Conventional methods for gauging the intelligence of autonomous agents frequently struggle to capture the subtleties of their performance. Simple metrics, such as task completion rates or reward accumulation, often fail to differentiate between an agent that achieves a correct outcome through inefficient or convoluted steps and one that demonstrates elegant, reasoned behavior. This limitation becomes particularly pronounced when evaluating agents designed for complex, multi-step tasks requiring planning, adaptation, and iterative refinement. Consequently, relying solely on these traditional assessments can obscure crucial insights into an agent’s true capabilities, hindering meaningful progress in artificial intelligence and the development of genuinely intelligent systems. A more holistic evaluation is needed to properly assess the quality of an agent’s decision-making process, not merely the final result.

Traditional automated evaluation of artificial intelligence agents frequently relies on simplistic metrics that fail to capture the complexities of problem-solving processes. A novel approach utilizes large language models, such as Gemini 3 Full, as evaluators – effectively, LLM-as-a-Judge. This methodology transcends mere task completion assessment; it analyzes the entire execution trajectory of an agent, considering not just the final outcome but also the reasoning steps and iterative refinement employed. By scrutinizing this process, researchers gain a nuanced understanding of an agent’s strengths and weaknesses, identifying areas for improvement beyond simply whether an answer is correct or incorrect. This granular level of evaluation facilitates more targeted architectural refinements and a deeper comprehension of agent intelligence, ultimately leading to more robust and capable AI systems.

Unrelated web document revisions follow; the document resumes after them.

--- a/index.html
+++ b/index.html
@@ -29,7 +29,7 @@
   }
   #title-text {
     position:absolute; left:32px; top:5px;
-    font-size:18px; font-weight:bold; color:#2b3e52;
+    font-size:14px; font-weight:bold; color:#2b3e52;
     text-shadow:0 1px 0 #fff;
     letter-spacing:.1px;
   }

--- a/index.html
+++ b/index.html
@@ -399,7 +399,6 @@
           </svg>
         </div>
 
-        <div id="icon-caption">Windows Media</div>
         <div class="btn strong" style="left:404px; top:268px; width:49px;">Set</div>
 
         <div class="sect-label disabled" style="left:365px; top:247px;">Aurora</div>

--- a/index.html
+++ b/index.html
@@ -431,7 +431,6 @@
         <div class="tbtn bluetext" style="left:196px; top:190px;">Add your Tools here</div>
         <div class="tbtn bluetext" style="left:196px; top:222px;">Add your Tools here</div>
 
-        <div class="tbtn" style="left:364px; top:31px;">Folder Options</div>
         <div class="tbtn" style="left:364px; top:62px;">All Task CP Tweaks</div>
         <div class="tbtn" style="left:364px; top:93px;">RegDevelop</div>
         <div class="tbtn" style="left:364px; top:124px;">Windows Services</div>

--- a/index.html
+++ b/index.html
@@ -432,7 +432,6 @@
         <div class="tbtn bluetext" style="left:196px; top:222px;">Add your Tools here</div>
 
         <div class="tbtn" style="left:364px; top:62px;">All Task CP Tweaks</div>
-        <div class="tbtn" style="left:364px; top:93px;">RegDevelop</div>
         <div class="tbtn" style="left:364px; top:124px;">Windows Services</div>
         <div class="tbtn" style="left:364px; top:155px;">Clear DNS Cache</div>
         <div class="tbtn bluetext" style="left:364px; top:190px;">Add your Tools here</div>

Recent advancements in agent intelligence have yielded significant performance gains, notably demonstrated by the CodeMem architecture. In evaluations using the challenging M3ToolEval benchmark, CodeMem achieved a 20% improvement in success rate compared to established ReAct agents. This leap in performance stems from CodeMem’s innovative approach to memory management, allowing the agent to more effectively retain and utilize past experiences during problem-solving. The benchmark, designed to rigorously test an agent’s ability to utilize tools and reason through complex tasks, provides a robust platform for quantifying these improvements and highlights CodeMem as a promising architecture for building more capable and reliable autonomous agents.

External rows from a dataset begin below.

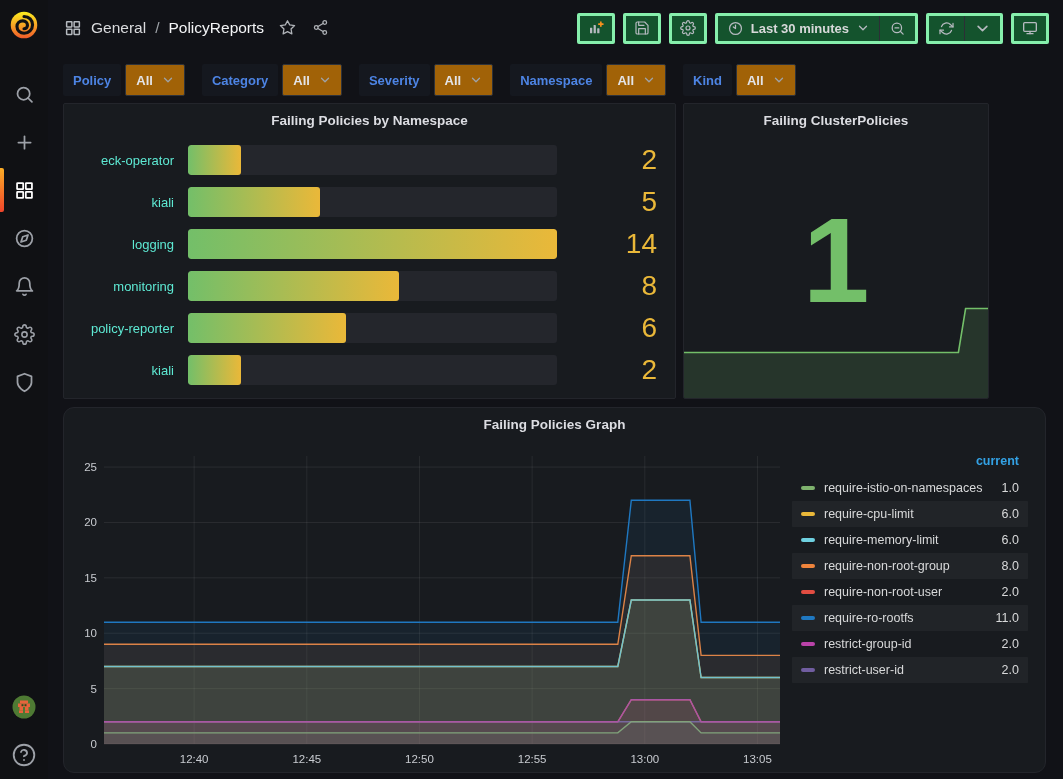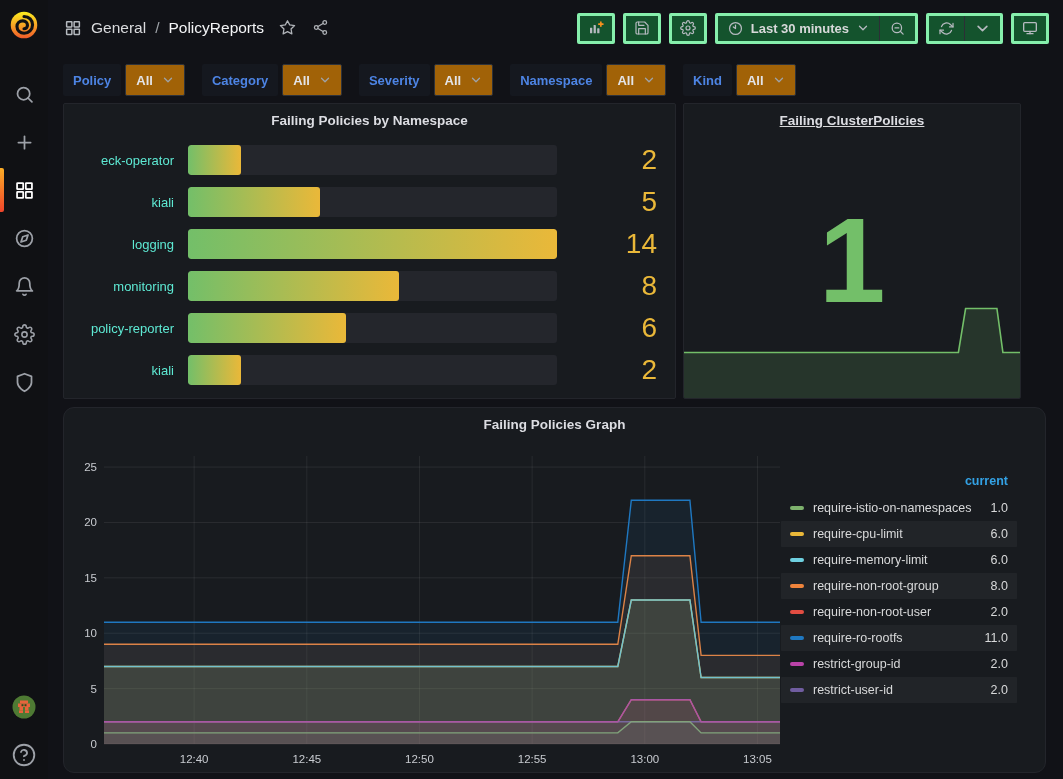--- a/index.html
+++ b/index.html
@@ -63,7 +63,7 @@
   .panel h2 { font-size:13.5px; font-weight:700; color:#dcdde2; text-align:center;
     padding-top:9px; height:28px; cursor:pointer; }
   #panel-bar   { left:63px;  top:103px; width:613px; height:296px; }
-  #panel-stat  { left:683px; top:103px; width:338px; height:296px; overflow:hidden;text-decoration:underline; }
+  #panel-stat  { left:683px; top:103px; width:306px; height:296px; overflow:hidden; }
   #panel-graph { left:63px;  top:407px; width:983px; height:366px;border-radius:11px; }
 
   

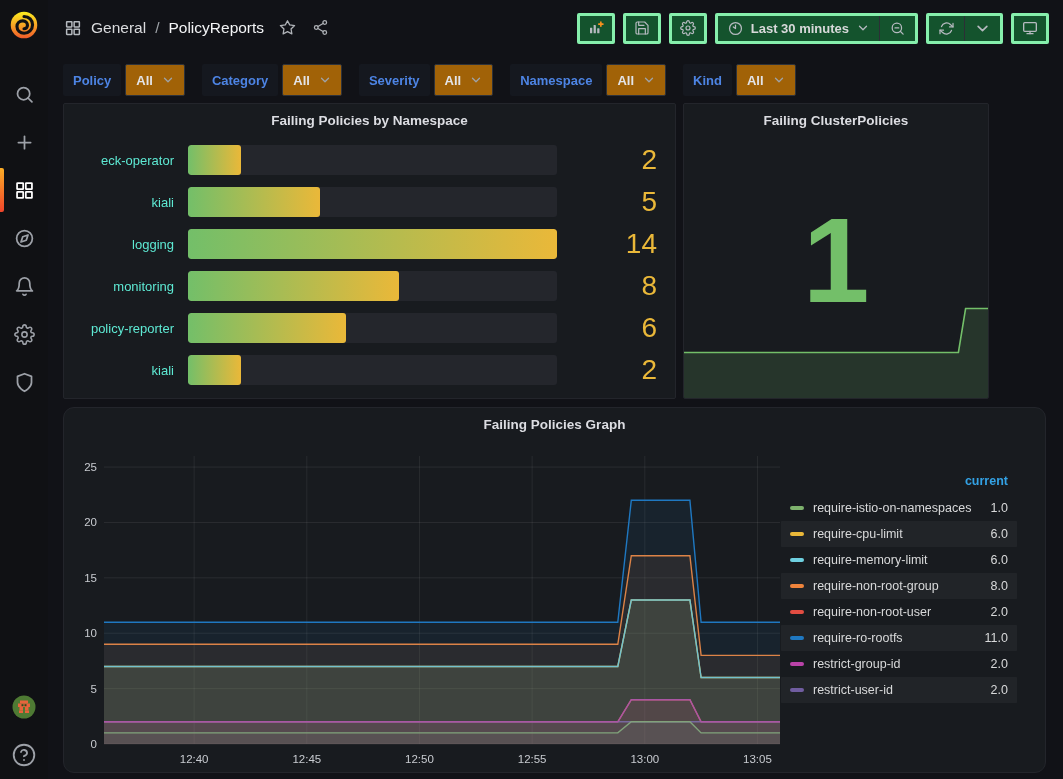--- a/index.html
+++ b/index.html
@@ -83,7 +83,7 @@
   
   #graph { position:absolute; left:8px; top:40px; }
   .axis-label { font-size:11.5px; fill:#c8cbd0; }
-  .legend { position:absolute; top:46px; right:28px; width:236px;margin-top:20px; }
+  .legend { position:absolute; top:46px; right:17px; width:236px; }
   .legend-header { text-align:right; color:#33a2e5; font-size:12.5px; font-weight:600;
     padding:0 9px 7px 0; }
   .legend-row { display:flex; align-items:center; height:26px; padding:0 9px;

Recent evaluations utilizing the Gemini 3 Full language model demonstrate a significant capacity for efficient problem-solving in complex tasks. The average number of assistant calls – essentially, the iterative steps required to reach a successful outcome – was measured at 7.00 across a diverse benchmark. This relatively low call count suggests the model doesn’t merely stumble upon correct solutions, but instead exhibits robust reasoning capabilities and a capacity for strategic iteration. Such performance highlights an ability to effectively plan, execute, and refine approaches, indicative of a more sophisticated cognitive process than simple trial-and-error and providing a compelling metric for evaluating agent intelligence beyond basic task completion.

A detailed analysis of agent performance, facilitated by LLM-as-a-Judge evaluations, moves beyond simple pass/fail metrics to reveal specific areas where an agent excels or falters. This granular understanding isn’t merely diagnostic; it directly informs architectural refinements. By pinpointing weaknesses in reasoning, tool use, or iterative problem-solving – as demonstrated by improvements in benchmarks like M3ToolEval and reductions in assistant calls needed for task completion – developers can strategically focus improvements. This targeted approach contrasts with broad architectural changes, allowing for more efficient development cycles and ultimately, more capable agents. The methodology provides a feedback loop where evaluation isn’t an end in itself, but a crucial step in iterative design and optimization, pushing the boundaries of agent intelligence.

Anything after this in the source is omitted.